■ Problem to solve: Omit the images and output every line of the data below exactly.

■ Supplied data:
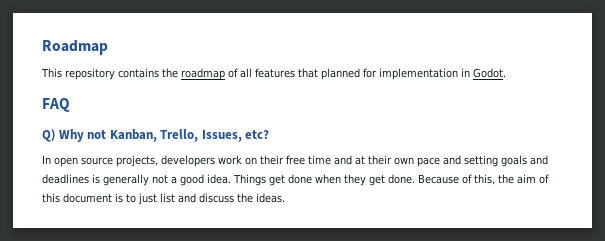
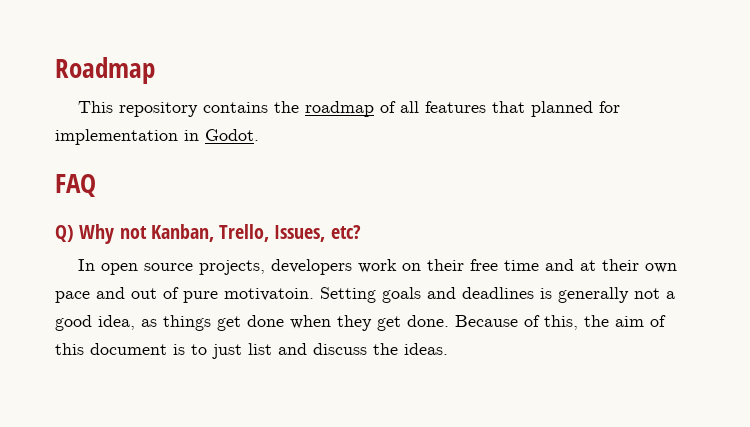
[464,155,498,167] setting -> [131,287,376,303] out of pure motivatoin. Setting
[207,174,266,186] idea. Things -> [98,315,211,331] idea, as things

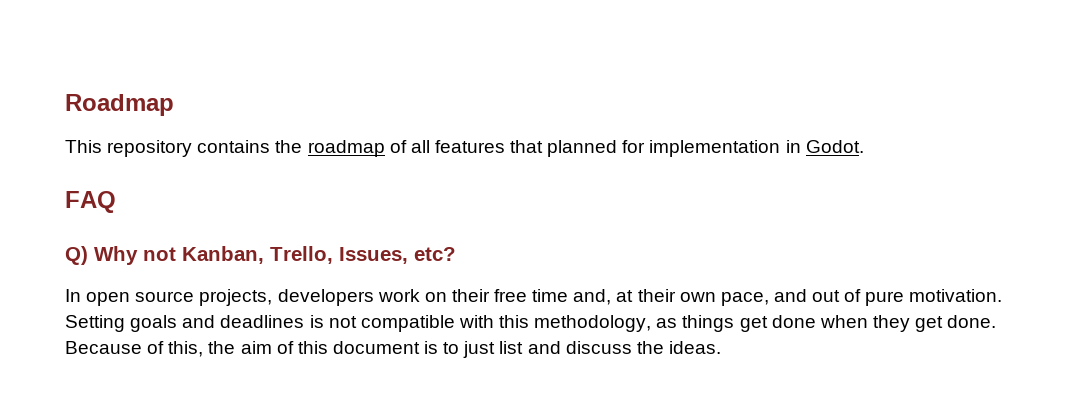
[545,259,575,271] and -> [573,289,612,305] and,
[55,291,90,303] pace -> [720,292,769,306] pace,
[224,288,314,301] motivatoin. -> [909,289,1003,302] motivation.
[558,287,675,303] [55,315,135,331] generally not a good idea, -> [328,315,652,332] not compatible with this methodology,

■ Final answer:
[464,155,498,167] setting -> [131,287,376,303] out of pure motivatoin. Setting
[207,174,266,186] idea. Things -> [98,315,211,331] idea, as things

[545,259,575,271] and -> [573,289,612,305] and,
[55,291,90,303] pace -> [720,292,769,306] pace,
[224,288,314,301] motivatoin. -> [909,289,1003,302] motivation.
[558,287,675,303] [55,315,135,331] generally not a good idea, -> [328,315,652,332] not compatible with this methodology,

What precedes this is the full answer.